**Requirement:** Write the listing below out again in full, dropping its pictures.

**Data for analysis:**
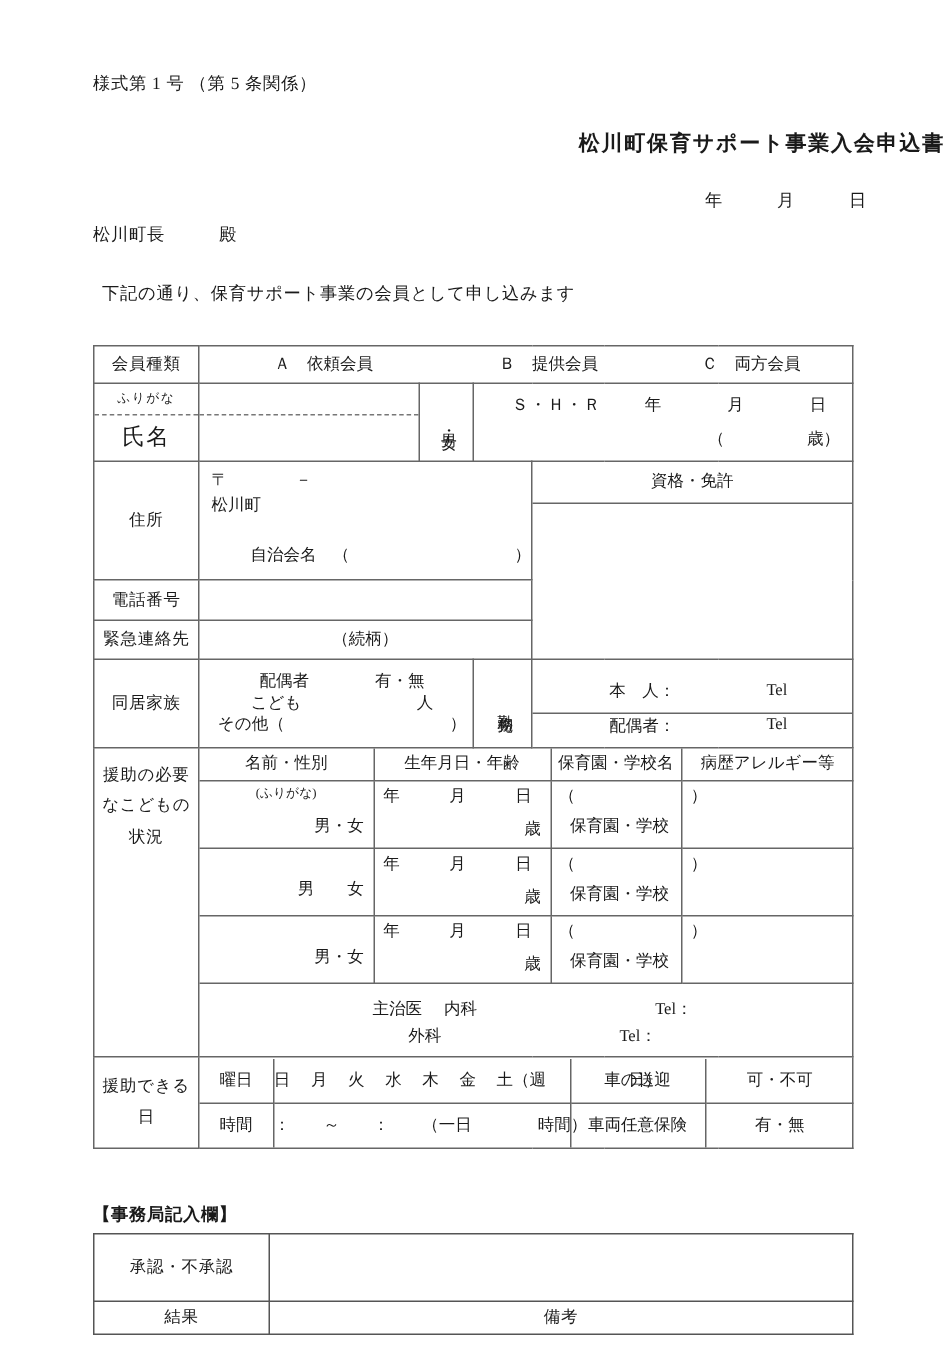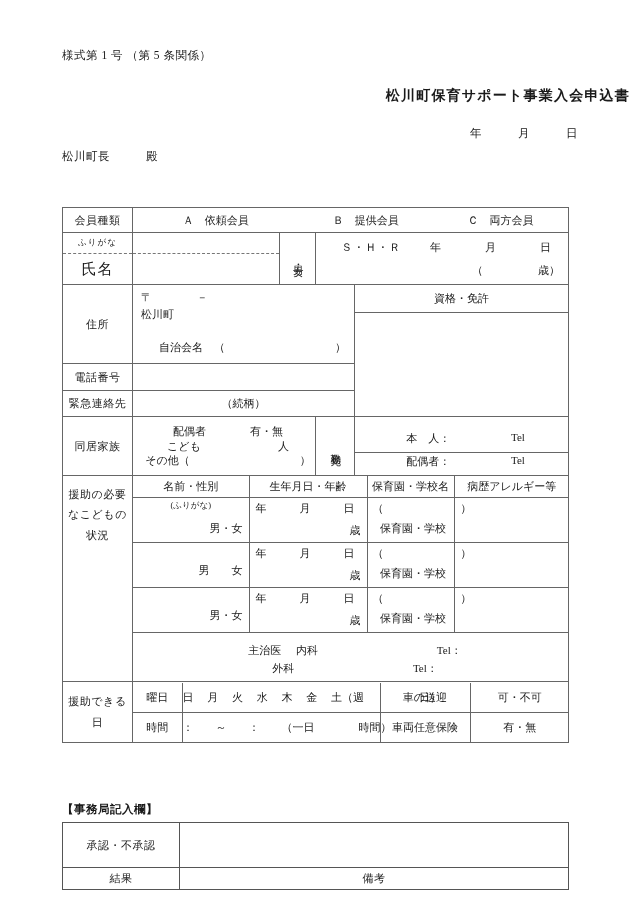--- a/index.html
+++ b/index.html
@@ -181,6 +181,7 @@
 
   <div class="addressee">松川町長　　　殿</div>
 
+  <div class="intro">下記の通り、保育サポート事業の会員として申し込みます</div>
 
   <table class="grid" id="main-table">
     <colgroup>

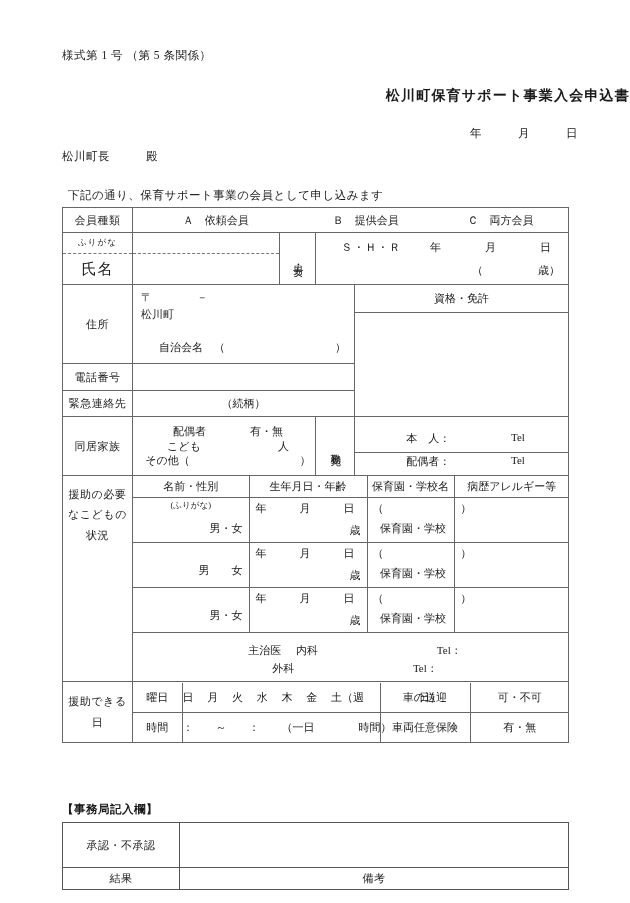--- a/index.html
+++ b/index.html
@@ -83,7 +83,7 @@
   }
   #main-table {
     left: 62px;
-    top: 207px;
+    top: 230px;
     width: 506px;
     border: 1.4px solid #333;
   }

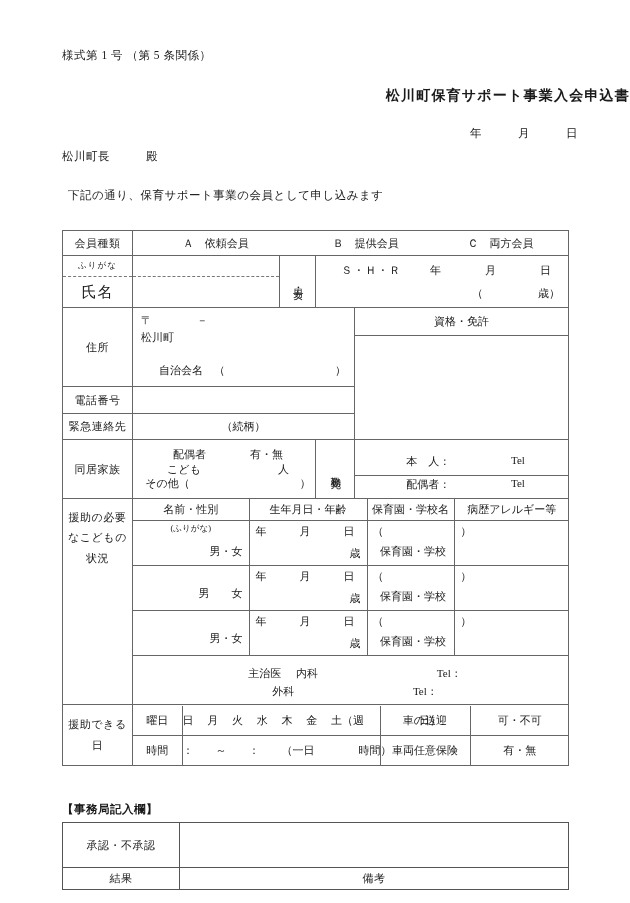--- a/index.html
+++ b/index.html
@@ -252,7 +252,7 @@
             <span style="margin-left:42px">－</span>
           </div>
           <div class="tl" style="padding:2px 0 0 8px">松川町</div>
-          <div style="text-align:left;padding:18px 0 0 26px">自治会名　（　　　　　　　　　　）</div>
+          <div style="text-align:right;padding:18px 0 0 26px">自治会名　（　　　　　　　　　　）</div>
         </td>
         <td colspan="4" rowspan="3" style="vertical-align:top;padding:0">
           <table class="inner" style="height:100%">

**Task answer:**
--- a/index.html
+++ b/index.html
@@ -181,6 +181,7 @@
 
   <div class="addressee">松川町長　　　殿</div>
 
+  <div class="intro">下記の通り、保育サポート事業の会員として申し込みます</div>
 
   <table class="grid" id="main-table">
     <colgroup>

--- a/index.html
+++ b/index.html
@@ -83,7 +83,7 @@
   }
   #main-table {
     left: 62px;
-    top: 207px;
+    top: 230px;
     width: 506px;
     border: 1.4px solid #333;
   }

--- a/index.html
+++ b/index.html
@@ -252,7 +252,7 @@
             <span style="margin-left:42px">－</span>
           </div>
           <div class="tl" style="padding:2px 0 0 8px">松川町</div>
-          <div style="text-align:left;padding:18px 0 0 26px">自治会名　（　　　　　　　　　　）</div>
+          <div style="text-align:right;padding:18px 0 0 26px">自治会名　（　　　　　　　　　　）</div>
         </td>
         <td colspan="4" rowspan="3" style="vertical-align:top;padding:0">
           <table class="inner" style="height:100%">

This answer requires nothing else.